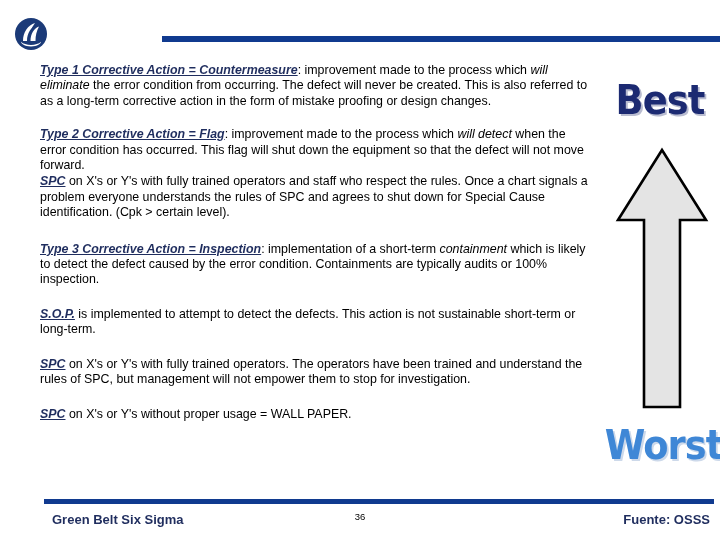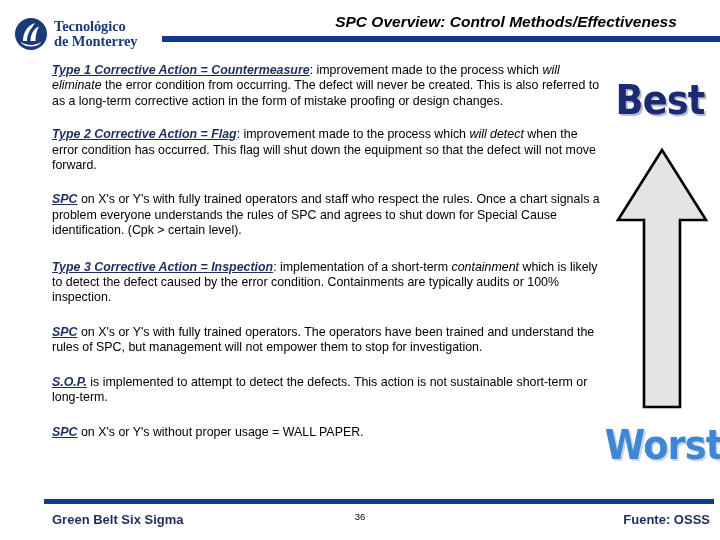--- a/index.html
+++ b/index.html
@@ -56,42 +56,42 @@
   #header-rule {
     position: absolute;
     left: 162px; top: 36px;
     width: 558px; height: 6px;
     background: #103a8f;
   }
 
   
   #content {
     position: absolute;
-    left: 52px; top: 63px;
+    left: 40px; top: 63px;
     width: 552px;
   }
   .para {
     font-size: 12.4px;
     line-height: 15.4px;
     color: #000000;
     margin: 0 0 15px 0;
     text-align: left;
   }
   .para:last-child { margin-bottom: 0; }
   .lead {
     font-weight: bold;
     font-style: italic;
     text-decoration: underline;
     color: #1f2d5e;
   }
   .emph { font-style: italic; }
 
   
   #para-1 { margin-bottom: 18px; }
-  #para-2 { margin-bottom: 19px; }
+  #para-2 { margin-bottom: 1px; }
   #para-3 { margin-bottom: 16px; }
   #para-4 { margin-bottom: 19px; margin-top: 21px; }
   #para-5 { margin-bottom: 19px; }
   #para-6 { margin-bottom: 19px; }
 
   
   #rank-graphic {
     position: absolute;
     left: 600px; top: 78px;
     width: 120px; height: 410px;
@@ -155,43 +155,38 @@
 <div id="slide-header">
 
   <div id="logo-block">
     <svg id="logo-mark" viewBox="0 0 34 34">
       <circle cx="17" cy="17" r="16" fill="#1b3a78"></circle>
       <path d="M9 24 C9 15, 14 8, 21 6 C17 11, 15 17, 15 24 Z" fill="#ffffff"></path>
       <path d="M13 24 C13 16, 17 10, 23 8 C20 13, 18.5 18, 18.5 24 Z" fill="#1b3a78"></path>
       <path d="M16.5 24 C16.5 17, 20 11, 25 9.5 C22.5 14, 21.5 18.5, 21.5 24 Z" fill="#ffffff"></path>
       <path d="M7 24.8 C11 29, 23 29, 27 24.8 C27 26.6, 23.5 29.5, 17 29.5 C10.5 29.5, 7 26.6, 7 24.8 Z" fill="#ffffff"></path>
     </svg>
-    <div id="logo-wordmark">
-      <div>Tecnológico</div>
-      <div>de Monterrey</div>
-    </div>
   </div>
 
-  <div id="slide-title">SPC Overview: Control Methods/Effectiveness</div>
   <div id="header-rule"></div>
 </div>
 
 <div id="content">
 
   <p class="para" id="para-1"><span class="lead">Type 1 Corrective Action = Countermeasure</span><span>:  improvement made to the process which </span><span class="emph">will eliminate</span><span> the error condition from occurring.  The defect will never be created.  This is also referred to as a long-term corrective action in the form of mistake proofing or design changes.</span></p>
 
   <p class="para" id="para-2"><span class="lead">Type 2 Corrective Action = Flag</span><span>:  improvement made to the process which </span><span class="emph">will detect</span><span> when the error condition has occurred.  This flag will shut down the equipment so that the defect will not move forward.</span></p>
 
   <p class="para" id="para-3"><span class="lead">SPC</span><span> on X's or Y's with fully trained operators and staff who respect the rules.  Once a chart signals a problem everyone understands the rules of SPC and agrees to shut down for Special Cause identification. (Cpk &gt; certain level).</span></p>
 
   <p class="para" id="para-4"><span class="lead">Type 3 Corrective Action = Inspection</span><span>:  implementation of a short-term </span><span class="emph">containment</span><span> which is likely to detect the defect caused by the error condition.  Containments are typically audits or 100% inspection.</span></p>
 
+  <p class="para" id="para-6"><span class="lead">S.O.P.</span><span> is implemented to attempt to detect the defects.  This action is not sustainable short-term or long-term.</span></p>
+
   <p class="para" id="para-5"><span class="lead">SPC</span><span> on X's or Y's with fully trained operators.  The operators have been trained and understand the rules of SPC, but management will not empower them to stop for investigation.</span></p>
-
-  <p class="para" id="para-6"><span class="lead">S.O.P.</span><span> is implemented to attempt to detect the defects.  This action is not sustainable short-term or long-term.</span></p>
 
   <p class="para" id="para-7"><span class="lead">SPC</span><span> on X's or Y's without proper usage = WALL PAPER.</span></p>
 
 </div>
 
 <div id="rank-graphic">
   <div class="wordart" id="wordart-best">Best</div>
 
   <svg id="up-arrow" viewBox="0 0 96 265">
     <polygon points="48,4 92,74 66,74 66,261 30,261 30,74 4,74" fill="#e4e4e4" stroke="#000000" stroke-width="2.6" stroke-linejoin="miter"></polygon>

========================================

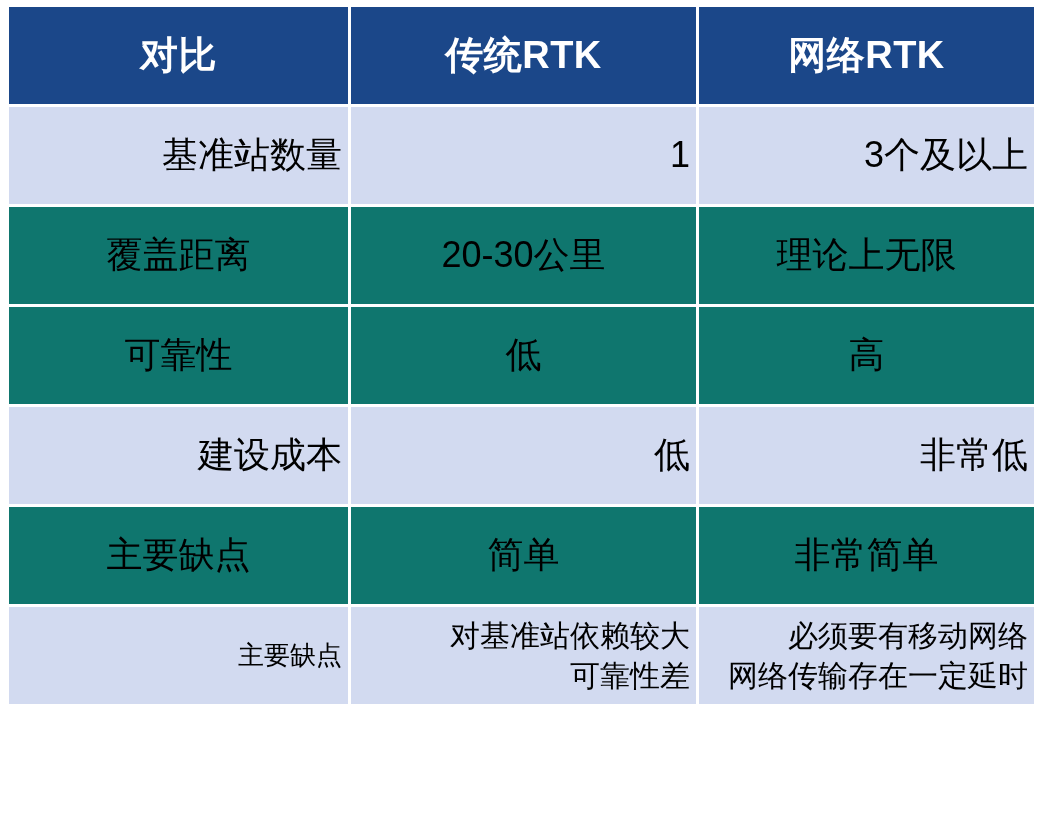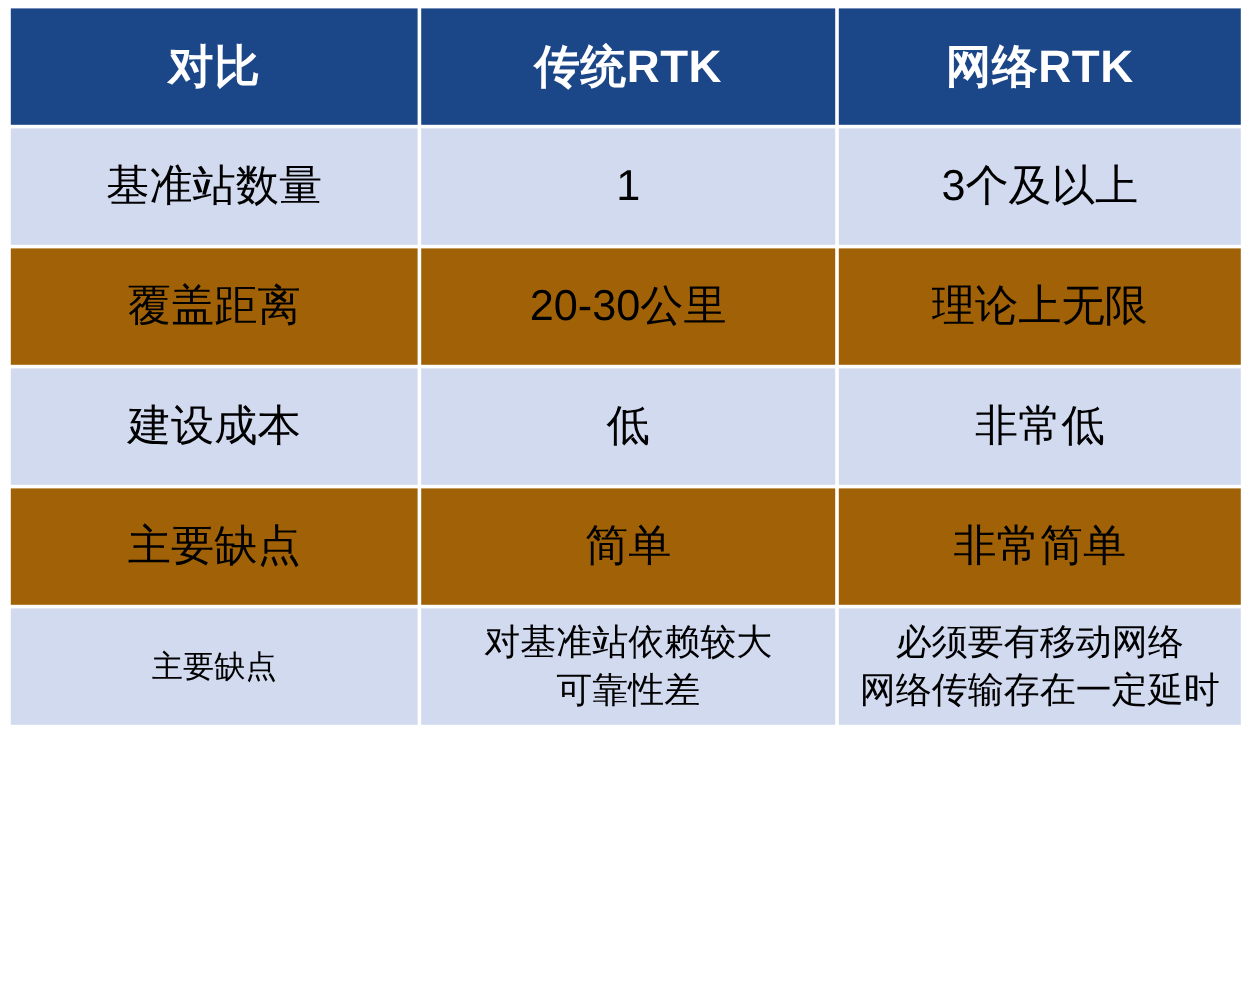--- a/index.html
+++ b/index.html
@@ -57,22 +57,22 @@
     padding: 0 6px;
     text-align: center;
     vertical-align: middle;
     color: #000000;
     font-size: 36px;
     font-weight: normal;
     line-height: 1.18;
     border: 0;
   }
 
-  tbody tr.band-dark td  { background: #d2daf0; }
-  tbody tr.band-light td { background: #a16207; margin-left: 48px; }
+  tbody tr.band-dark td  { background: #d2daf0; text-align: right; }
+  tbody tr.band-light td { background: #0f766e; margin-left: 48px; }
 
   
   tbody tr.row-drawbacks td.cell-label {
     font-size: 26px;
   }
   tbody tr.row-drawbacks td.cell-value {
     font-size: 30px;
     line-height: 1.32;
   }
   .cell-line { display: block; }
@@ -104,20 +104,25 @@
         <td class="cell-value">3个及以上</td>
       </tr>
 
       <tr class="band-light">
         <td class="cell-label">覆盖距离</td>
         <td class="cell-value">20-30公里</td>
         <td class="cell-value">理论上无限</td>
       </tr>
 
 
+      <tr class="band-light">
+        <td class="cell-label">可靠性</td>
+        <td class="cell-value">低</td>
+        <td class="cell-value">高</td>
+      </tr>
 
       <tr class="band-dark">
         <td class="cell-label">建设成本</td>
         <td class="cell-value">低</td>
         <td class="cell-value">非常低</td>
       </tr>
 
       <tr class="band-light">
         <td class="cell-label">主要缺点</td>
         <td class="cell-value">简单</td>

========================================

Assignment » Copy out all lines above that include the string "term".

The completed task »
   <p class="para" id="para-1"><span class="lead">Type 1 Corrective Action = Countermeasure</span><span>:  improvement made to the process which </span><span class="emph">will eliminate</span><span> the error condition from occurring.  The defect will never be created.  This is also referred to as a long-term corrective action in the form of mistake proofing or design changes.</span></p>
   <p class="para" id="para-4"><span class="lead">Type 3 Corrective Action = Inspection</span><span>:  implementation of a short-term </span><span class="emph">containment</span><span> which is likely to detect the defect caused by the error condition.  Containments are typically audits or 100% inspection.</span></p>
+  <p class="para" id="para-6"><span class="lead">S.O.P.</span><span> is implemented to attempt to detect the defects.  This action is not sustainable short-term or long-term.</span></p>
-  <p class="para" id="para-6"><span class="lead">S.O.P.</span><span> is implemented to attempt to detect the defects.  This action is not sustainable short-term or long-term.</span></p>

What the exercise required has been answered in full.